:: Your objective ::
Find the lines of data that contain the string "此类服务可简单", then list them.

:: Provided records

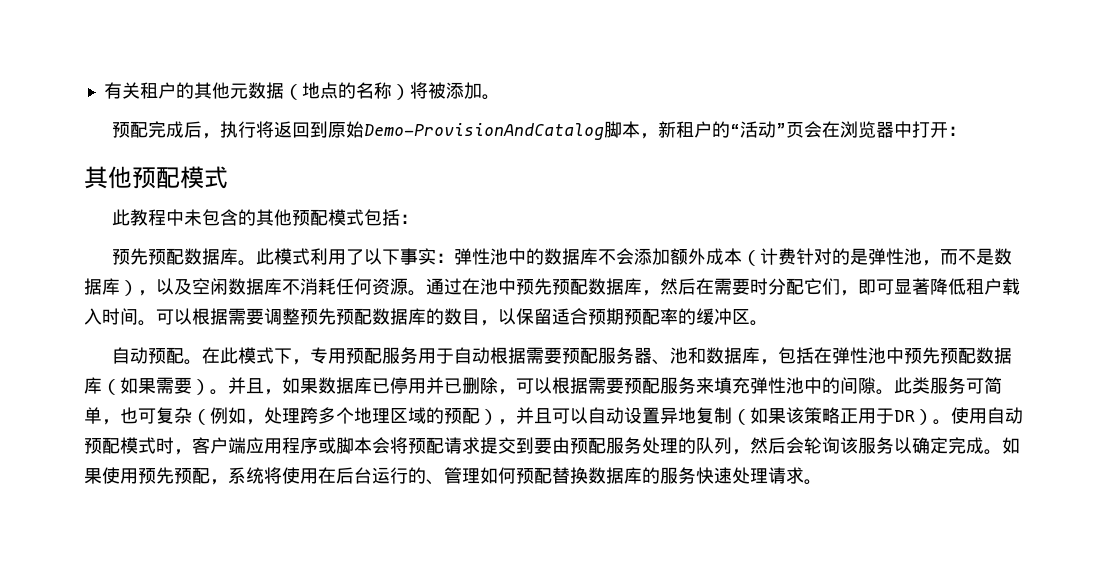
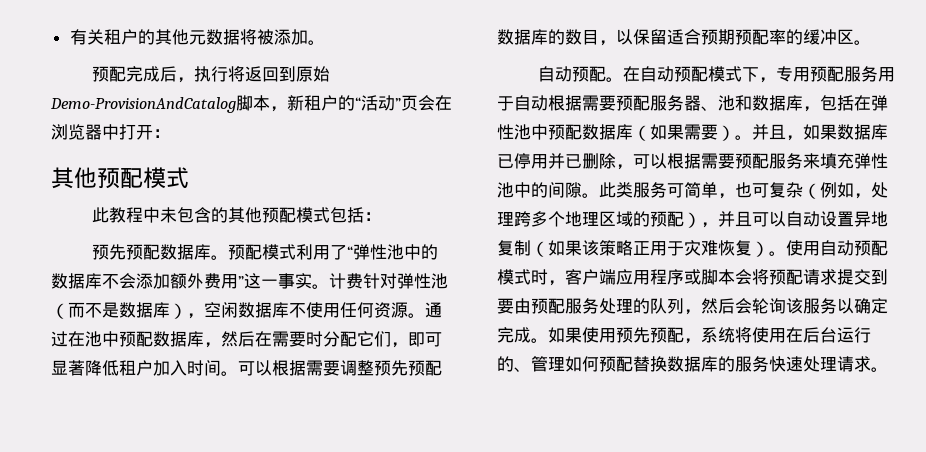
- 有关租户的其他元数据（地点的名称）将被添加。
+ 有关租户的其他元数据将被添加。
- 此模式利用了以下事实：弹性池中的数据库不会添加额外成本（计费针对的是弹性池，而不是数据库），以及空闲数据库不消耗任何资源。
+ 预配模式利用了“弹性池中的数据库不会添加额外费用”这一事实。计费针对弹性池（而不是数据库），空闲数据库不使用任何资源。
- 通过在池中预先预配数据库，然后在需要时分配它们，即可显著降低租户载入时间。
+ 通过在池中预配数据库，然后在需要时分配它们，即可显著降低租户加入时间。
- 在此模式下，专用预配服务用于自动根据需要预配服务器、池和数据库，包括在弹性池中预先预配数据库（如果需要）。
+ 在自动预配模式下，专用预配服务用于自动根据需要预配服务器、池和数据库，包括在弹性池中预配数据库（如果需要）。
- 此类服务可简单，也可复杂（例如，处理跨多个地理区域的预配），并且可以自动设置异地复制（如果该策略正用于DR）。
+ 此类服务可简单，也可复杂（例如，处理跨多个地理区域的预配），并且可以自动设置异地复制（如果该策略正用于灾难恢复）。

::::
:: Provided records

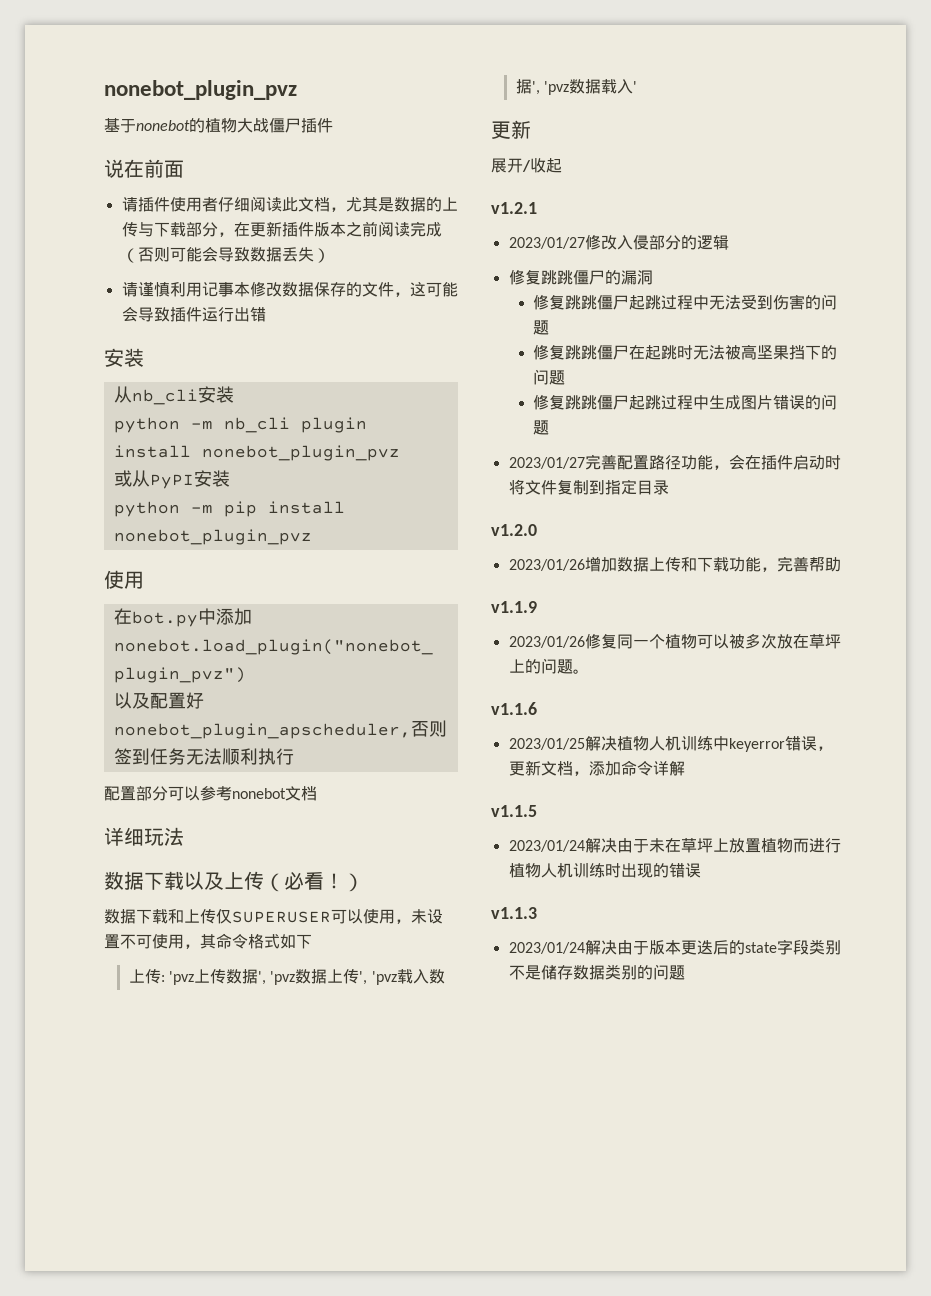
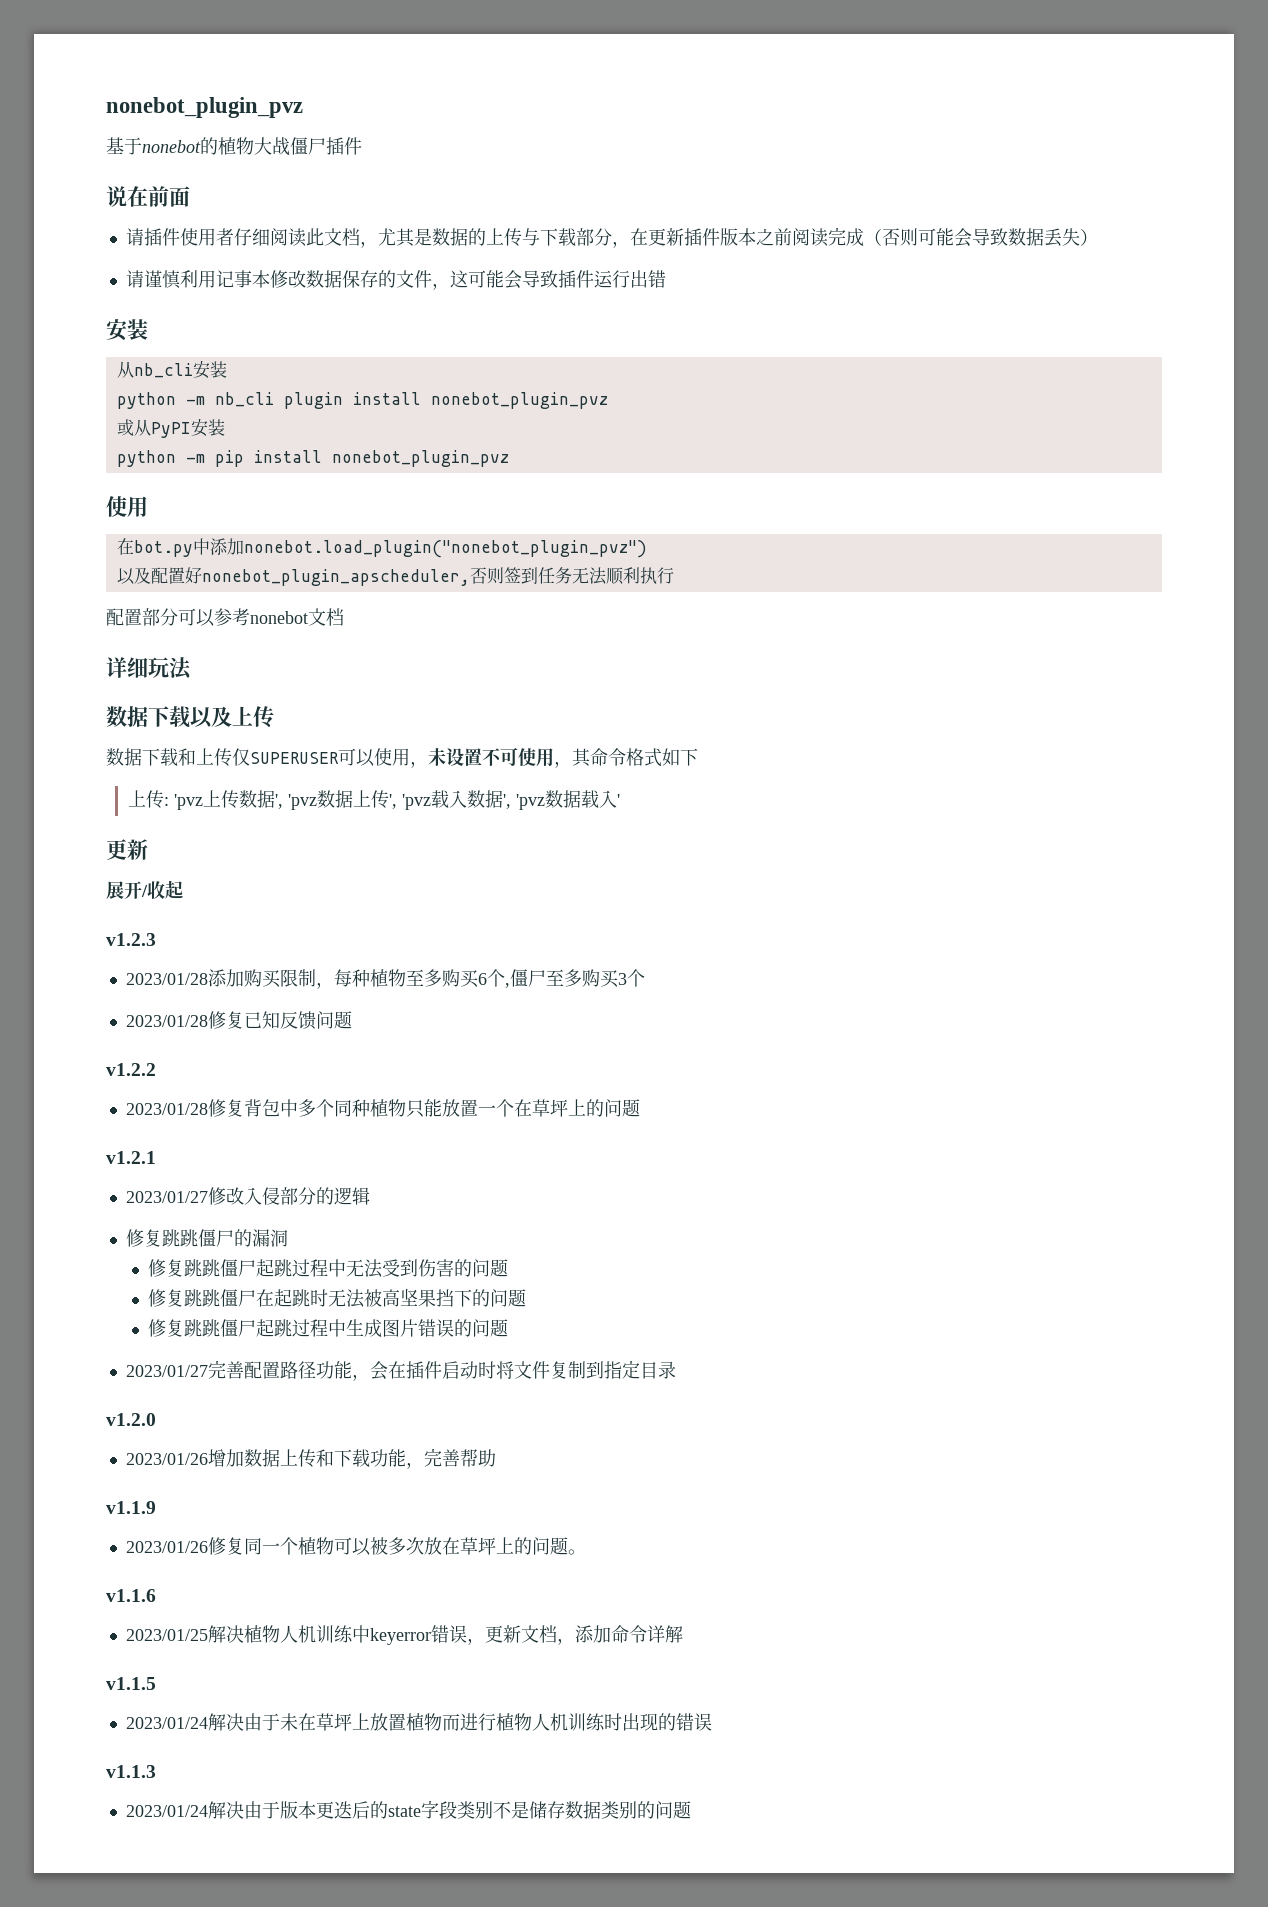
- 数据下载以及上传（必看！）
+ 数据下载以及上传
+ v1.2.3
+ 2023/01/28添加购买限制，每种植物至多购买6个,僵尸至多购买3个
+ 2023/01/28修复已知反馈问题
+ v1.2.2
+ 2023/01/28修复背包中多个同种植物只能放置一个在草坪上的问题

::::

:: Expected output ::
- 此类服务可简单，也可复杂（例如，处理跨多个地理区域的预配），并且可以自动设置异地复制（如果该策略正用于DR）。
+ 此类服务可简单，也可复杂（例如，处理跨多个地理区域的预配），并且可以自动设置异地复制（如果该策略正用于灾难恢复）。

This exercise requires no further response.